Découverte qui s’ajoute à une autre révolution, trop passée sous silence : le 45 tours. Les disques sont chers, lourds, fragiles. Ils tournent à 78 tours minute sous le bras en plastique jaune du pick-up, lesté d’une aiguille à changer régulièrement, quand apparaissent, dans un papier carton grossier, mais affublés pour la première fois d’une photographie de l’artiste, des disques bien moins chers, plus fins, avec une seule chanson sur chaque face : Baby let’s play house sur la face A, I’m left you’re right she’s gone (jeu de mots trop simple pour qu’on puisse l’importer en français) sur la face B. Et pour moi ce mystère : de l’autre côté de Londres, exactement dans la diagonale, un gamin qui a six mois de plus que Jimmy Page découvre le même disque, au même moment, et se fascinera, lui, pour l’autre morceau. C’est le même guitariste, Scotty Moore, et Richards dit que le solo sur doubles cordes lui semblait un mystère insurmontable, au point que lorsqu’il a été, plus tard, en mesure de l’apprendre, il a préféré ne pas le faire, pour en garder l’énigme. Mais que toute sa vie de guitare il la doit à ce mystère-là, au solo de I’m left, you’re right, she’s gone tandis que Jimmy Page répétera jusqu’à aujourd’hui que la révélation, pour lui, c’était Baby let’s play house.

Et beaucoup d’imprécisions aussi sur l’événement déclencheur : un ami de ses parents a laissé chez eux en dépôt une guitare, une simple guitare façon classique. Jimmy Page en donnera au moins deux versions, et quelques variations, mais qui ne mettent pas en cause la trame principale : « Somebody laid down a very old spanish guitar on us. I probably couldn’t play it now if I tried. It was sitting around our living room for weeks and weeks. I wasn’t interested. Then I heard a couple of records that really turned me on, the main one being Elvis’s Baby let’s play house and I wanted to play it. I wanted to know what it was all about. This other guy at school showed me a few chords and I just went on from here… Quelqu’un avait laissé chez nous une vieille guitare classique.

Aujourd’hui, je serais probablement incapable de jouer dessus si j’essayais. Elle était là, dans notre salon, depuis des semaines et des semaines, ça ne m’avait pas intéressé. Et puis je suis tombé sur quelques disques qui m’ont secoué, le principal c’était Baby let’s play house d’Elvis, et ça, je voulais le jouer. Je voulais savoir tout ce qui le concernait. Un copain à l’école m’a montré quelques accords, et tout est parti de là. »

On a si peu, de Jimmy Page, pour ce qui concerne ses apprentissages, qu’on ne peut procéder que par diffraction, reflets.
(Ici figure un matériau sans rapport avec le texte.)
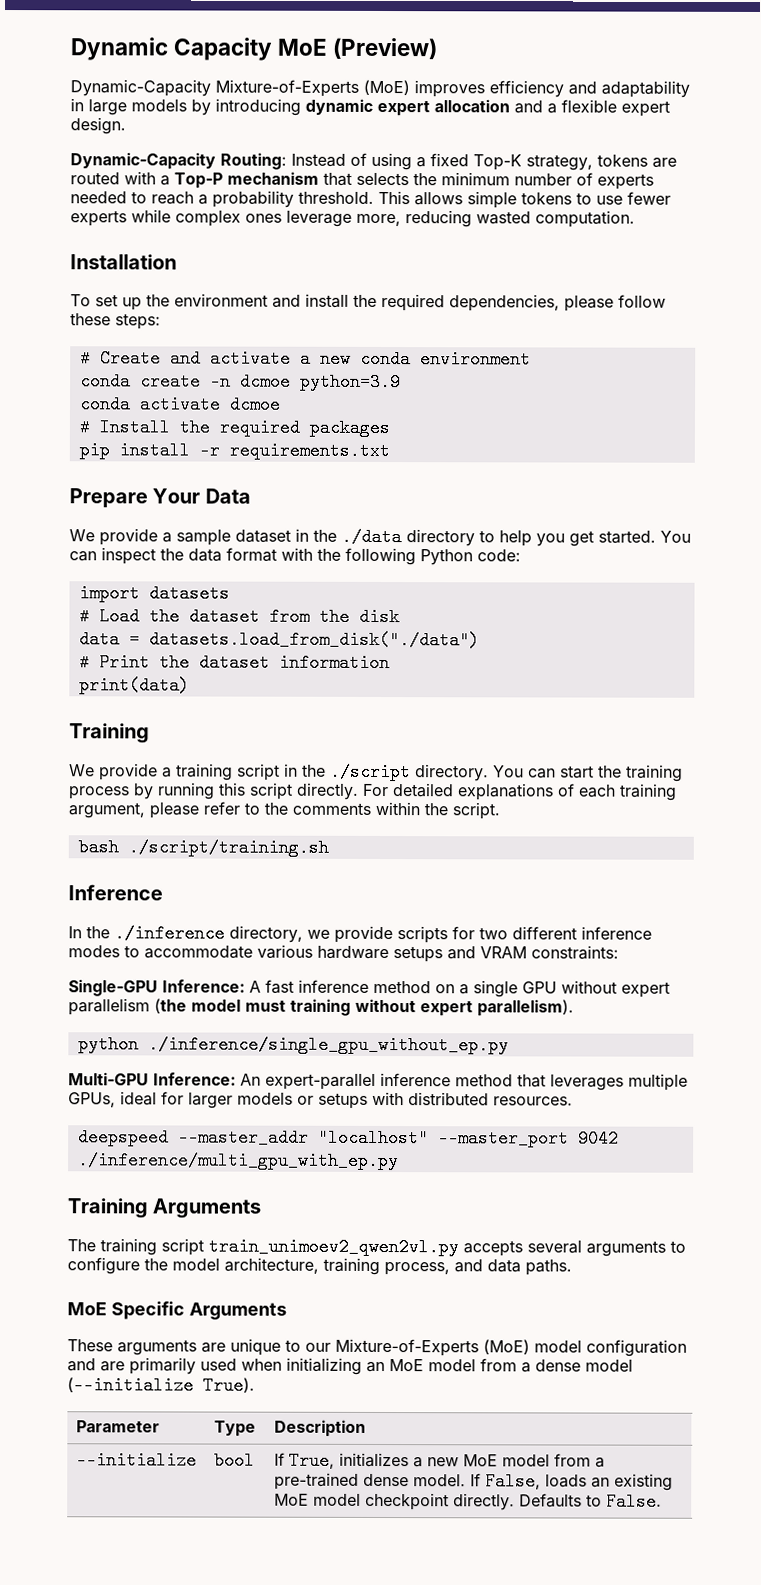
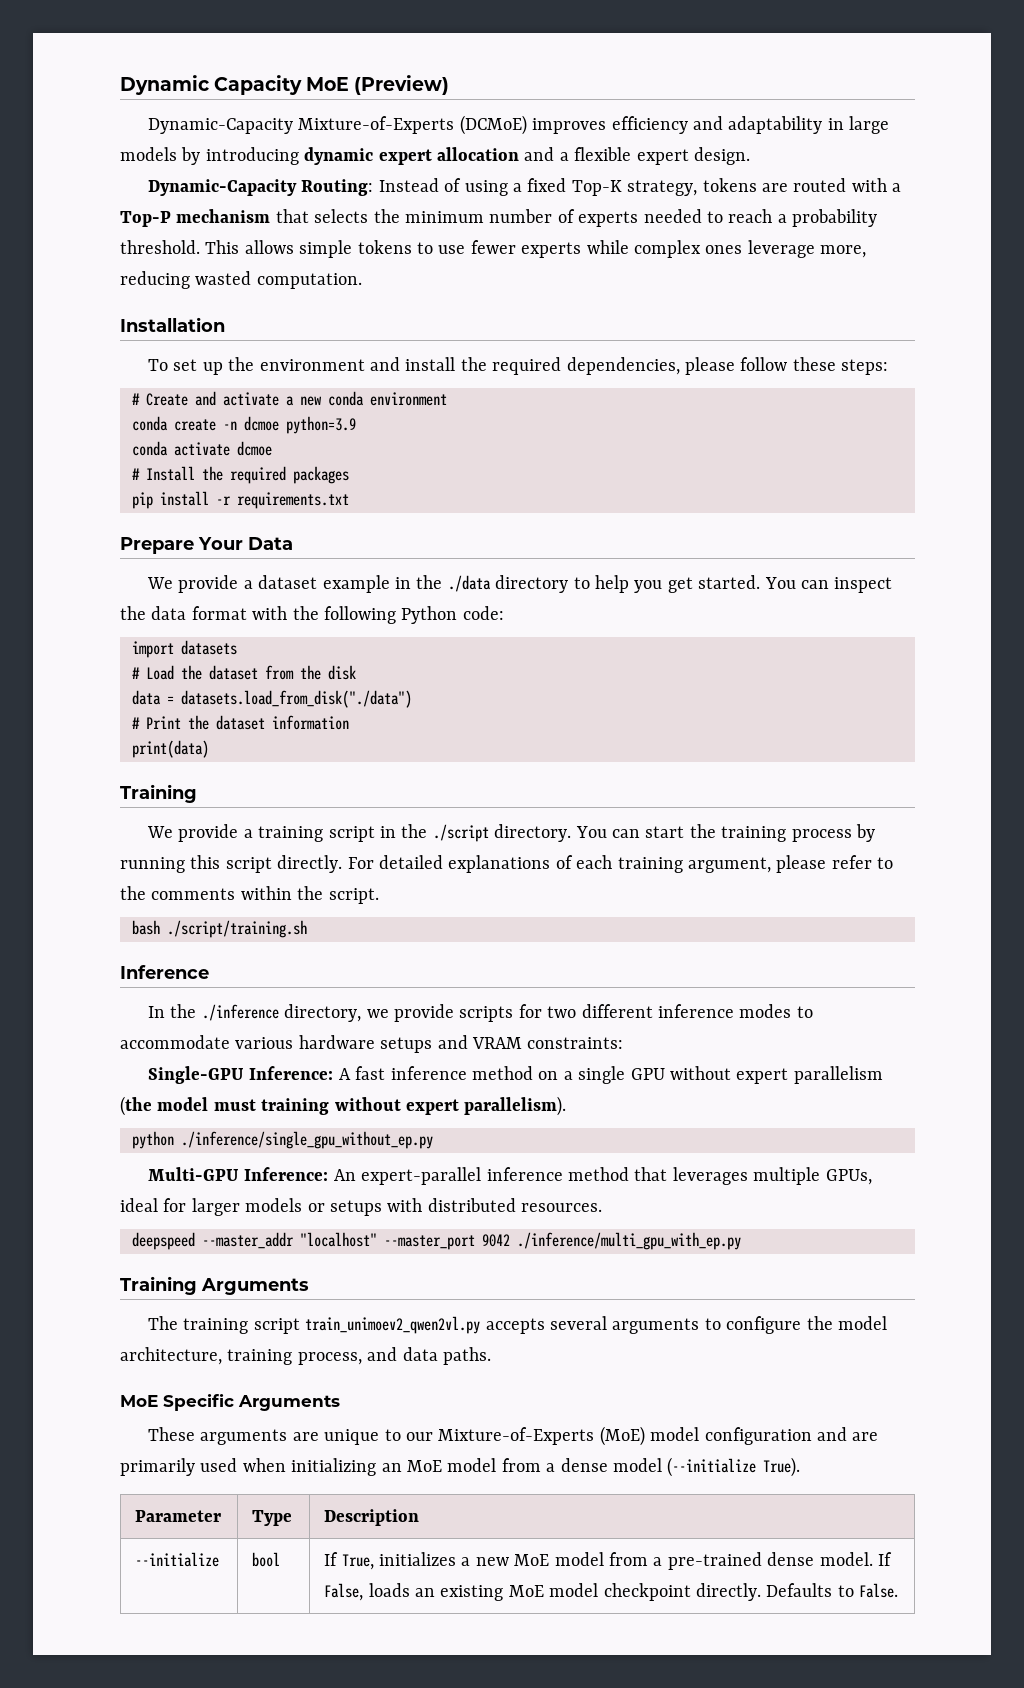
- Dynamic-Capacity Mixture-of-Experts (MoE) improves efficiency and adaptability in large models by introducing dynamic expert allocation and a flexible expert design.
+ Dynamic-Capacity Mixture-of-Experts (DCMoE) improves efficiency and adaptability in large models by introducing dynamic expert allocation and a flexible expert design.
- We provide a sample dataset in the ./data directory to help you get started.
+ We provide a dataset example in the ./data directory to help you get started.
Ainsi, cette autre version de l’histoire, du même, mais sans la référence à Elvis : « Un truc bizarre, c’est qu’on avait une guitare à la maison, je ne sais pas si elle avait été laissée par le locataire d’avant, ou si c’était à un ami de mes parents : personne ne savait ce qu’elle faisait là. C’est comme ça que tout a commencé pour moi. Un type à l’école jouait du Lonnie Donegan et je lui ai dit : – J’ai une guitare comme ça, à la maison. Il m’a dit : – Apporte-là, je te l’accorderai… »

Jimmy Page dit que ce jour-là il rapporte du lycée, accordée, cette guitare qui est depuis des semaines chez eux sans qu’il y ait touché. Il fait mention vient aussi d’un petit livre diffusé à des milliers d’exemplaires : Play in a day, avec le schéma des accords. Tous ceux de ma génération se souviennent parfois jusqu’à l’odeur, ou jusqu’au contact du papier, de leur première méthode de guitare. Sauf que pour ce gamin-là ce ne sera pas un « jouer en un jour », mais une aventure qui l’emmènera jusqu’aux cheveux blancs d’aujourd’hui : I just went on from there

Il ne précise pas si c’était se mettre devant l’armoire à glaces et se trémousser des hanches, ou mettre deux doigts sur les cordes graves et trouver un rythme de hasard. S’il procédait avec méthode, accord après accord, et leurs renversements. Mais il semble bien qu’il ne se trompe pas sur la source : « Rock’n roll à l’époque c’était un mot sale… You’ve got to understand that in those days rock’n roll was a dirty word… Tu devais rester coller à la radio et écouter ces émissions d’outre-Atlantique si tu voulais en entendre, du rock’n roll… »

Un gosse de onze ans ne réinvente pas comme ça un morceau complexe, et, sur ses apprentissages, Jimmy Page n’a jamais voulu s’épancher. N’empêche qu’il y a une source, qu’il y a un déclencheur : Baby let’s play house d’Elvis Presley, et que de cet instant tout commence. Mystère de la musique, et qu’il n’en a pas été de même pour nous autres, qu’un seul instant de musique décide ainsi de toute une vie. Il ne dit pas seulement : « Je voulais apprendre ce morceau », il ajoute : « tout savoir de ce qui le concernait ».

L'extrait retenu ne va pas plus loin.